Jetzt aber mal im Ernst: Warum gibt so unzählig viele Checklisten für jeden Anlass? Weil die Nachfrage da ist. Und warum gibt es eine so hohe Nachfrage? Weil Checkliste uns Sicherheit und Orientierung geben. Das tun sie nur vermeintlich und die Sicherheit ist trügerisch, aber das können wir leichter verknusen als die generelle Unsicherheit unserer selbstgeschaffenen Welt. Schauen wir noch mal auf die Überschriften der aktuellen Listen, dann finden sich dort fast ausschließlich "komplexe" Thematiken. Also genau die Themen, bei denen wir keine Linearität mehr haben und keine offensichtlichen Ursache-Wirkungs-Zusammenhänge (bei Hämorrhoiden kann ich das allerdings nicht genau sagen). Das ist nicht für jeden Menschen gleich gut auszuhalten. Einige, vor allem die "Ingenieurs-Denkenden" bevorzugen die lineare Welt und überführen auch die komplexesten Sachverhalte durch Vereinfachung gerne wieder in die Ordnung zurück. Da kommen ihnen Checklisten bestens entgegen. Denn die tun genau das. Vereinfachen, einen Plan geben, Linearität vorgaukeln. Das an sich ist ja nicht schlimm, aber die Wirkung dieser "5 Punkte für…"-Aufzählungen geht noch darüber hinaus.

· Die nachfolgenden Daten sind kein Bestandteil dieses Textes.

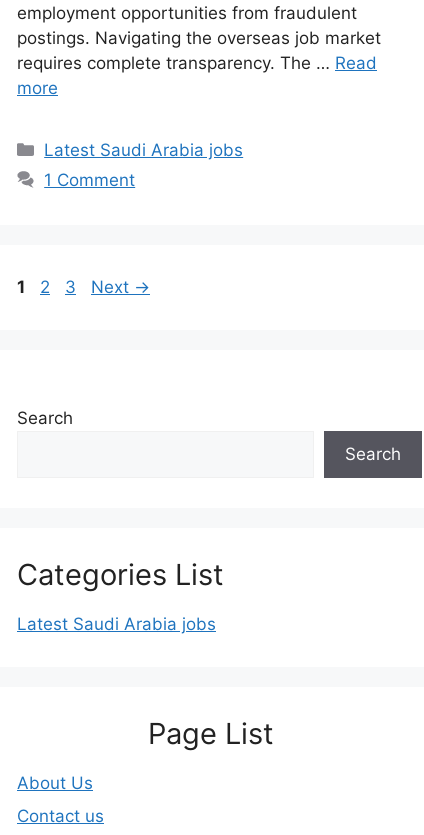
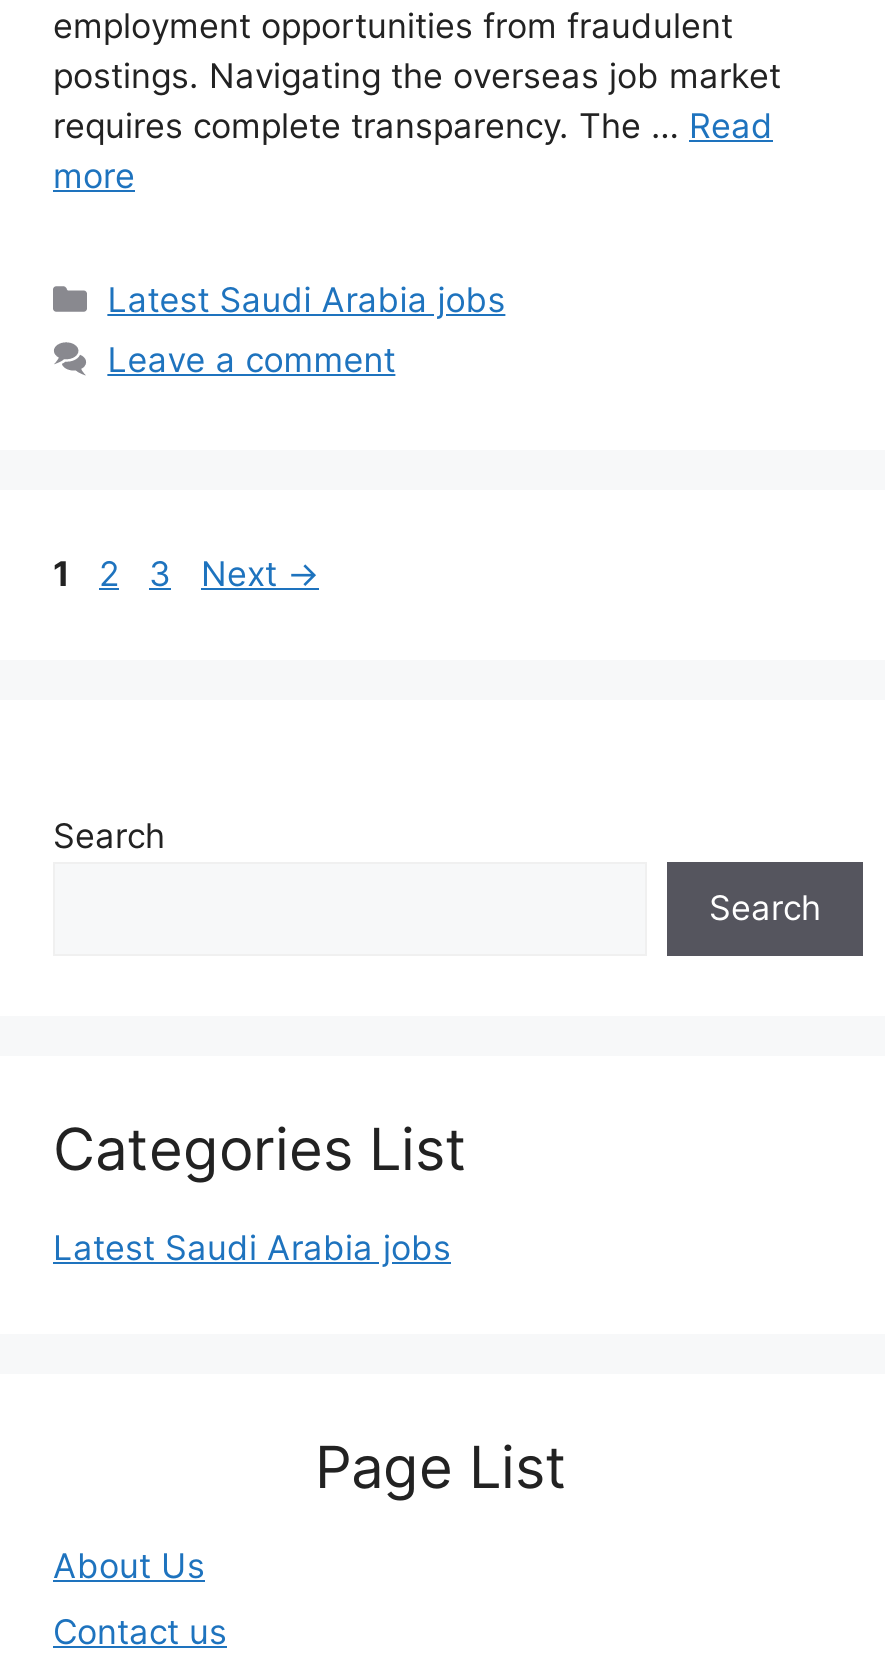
- 1 Comment
+ Leave a comment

Die Vorannahmen über die Welt werden gleich mitgeliefert

Jede Checkliste ist üblicherweise so geschrieben, als würde sie die wirkliche Wirklichkeit abbilden. Klar, kein Autor einer solchen Liste schreibt "…einige, wenige Punkte, die nicht vollständig sind und nur meine Wirklichkeit darstellen….". Keine Redaktion würde das drucken und kein Leser lesen wollen. Also liefern diese Punkte-Pläne entsprechende Vorannahmen mit. Beispiel - die 4 schlimmsten E-Mail Sünden. Aha, es gibt Sünden im Umgang mit Email. Die schlimmsten (es gibt also auch einfach schlimme) werden in der Liste benannt. Übersetzt bedeutet das, wer also zum Beispiel eine unklare Betreffzeile (ja, das ist tatsächlich eine der benannten Sünden) formuliert ist in einem unvollkommenen Zustand und frönt einer falschen Lebensweise, und das in schlimmster Form. Ich persönlich stelle gerade fest, dass ich in E-Mail Sünde lebe. Tja, das ist schlimm!

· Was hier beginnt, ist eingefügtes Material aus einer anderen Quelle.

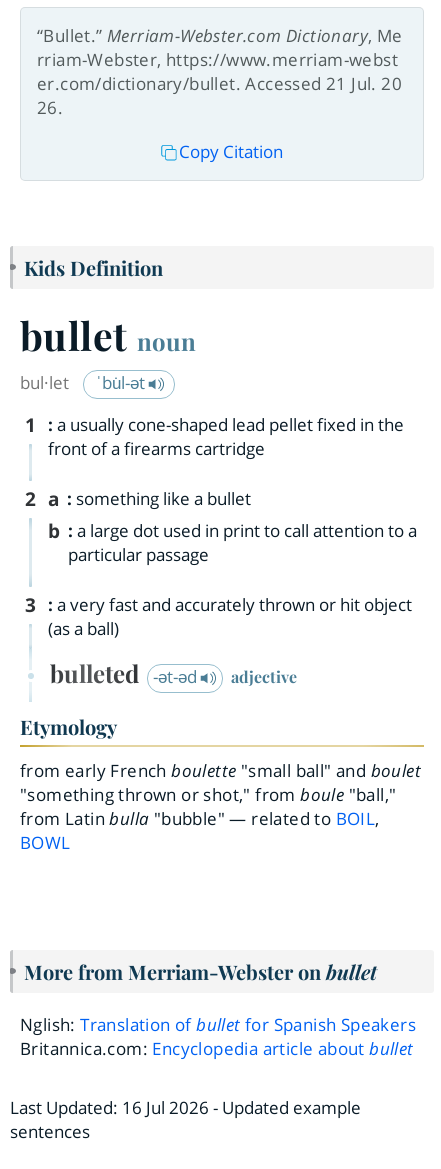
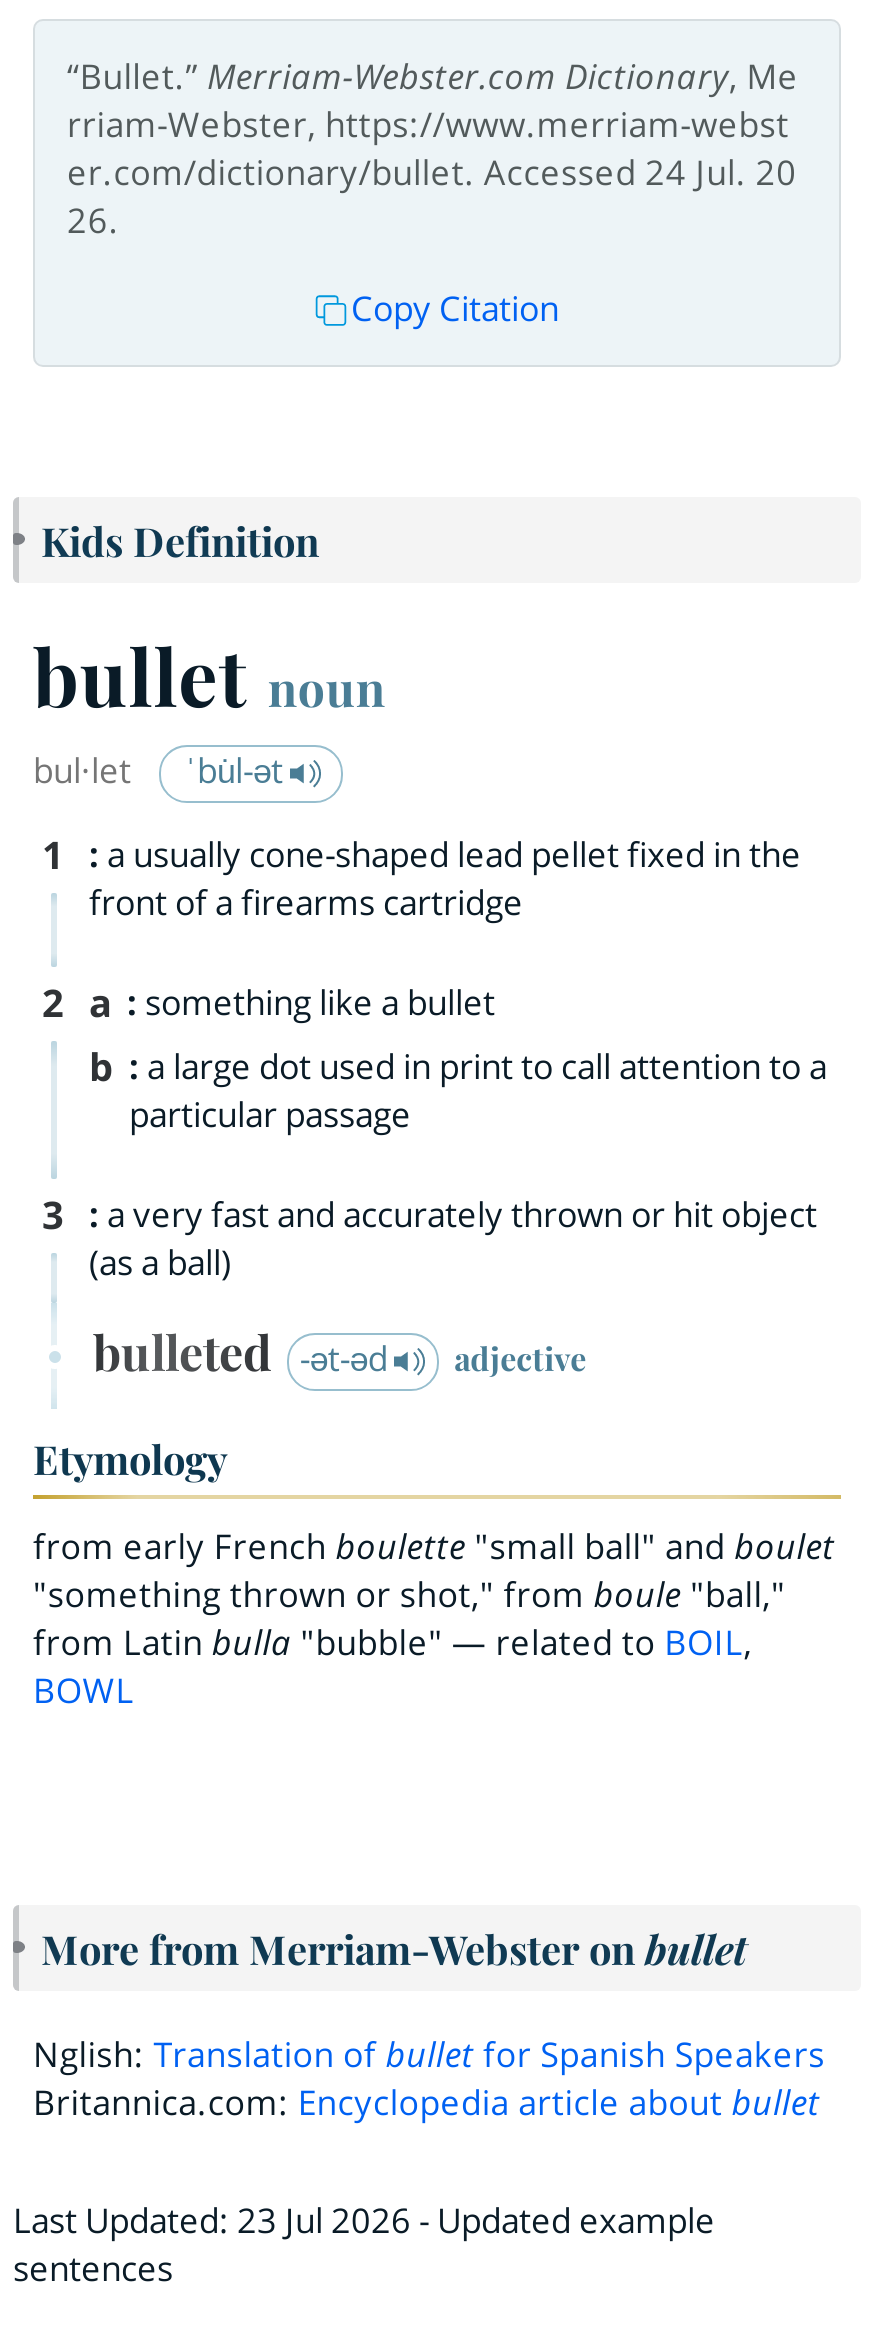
- er.com/dictionary/bullet. Accessed 21 Jul. 20
+ er.com/dictionary/bullet. Accessed 24 Jul. 20

- Last Updated: 16 Jul 2026 - Updated example
+ Last Updated: 23 Jul 2026 - Updated example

Auch wenn meine Interpretation überspitzt ist, so haben solche Vorannahmen trotzdem eine starke Wirkung. Beim Lesen nehmen wir sie unbewusst als Wahrheit auf und verlassen uns mitunter darauf, dass der entsprechende Artikel bzw. die Checkliste uns die Welt erklärt. Damit schränken sie unsere eigene Wahrnehmung ein und liefern uns die Bewertungsmaßstäbe für den Kontext mit. Das genau ist der Punkt, der uns vermeintlich Sicherheit gibt und die Komplexität der Welt als einfach erscheinen lässt.

Das Gegenmittel: Wahrnehmung und Denkvermögen einschalten

Gerade wenn wir uns in komplexen Projekten, Organisationen oder Situationen befinden, brauchen wir unsere erweiterte Wahrnehmung. Unsere Intuition ist ein wesentliches Instrument zur Entscheidungsfindung. Fehler sind notwendig, weil die Zukunft sich nicht vorhersagen lässt. Ausprobieren und Reagieren sind die Handlungsmaxime. Da passen Checklisten nur bedingt rein. Machen wir uns also bewusst, dass diese Pläne nur eine eingeschränkte und vor-bewertete Darstellung der Wirklichkeit sind und denken wir selber weiter. Am besten betrachten wir Checklisten als "Startpunkt" für die Auseinandersetzung mit dem jeweiligen Thema. Gleichzeitig schadet es sicher nicht bei Gelegenheit mal im eigenen Projekt auszumisten. Statt die vorhandenen Checklisten zu optimieren kann die Frage auch lauten "Welche können weg?". Und wenn wir dann für die entsprechenden Kontexte die richtigen Checklisten haben und verwenden (im Sinne von mehrwertstiftend), dann werden es sicher nur noch wenige sein. Die allerdings machen dann auch Sinn.

In diesem Sinne … bleiben Sie erfolgreich!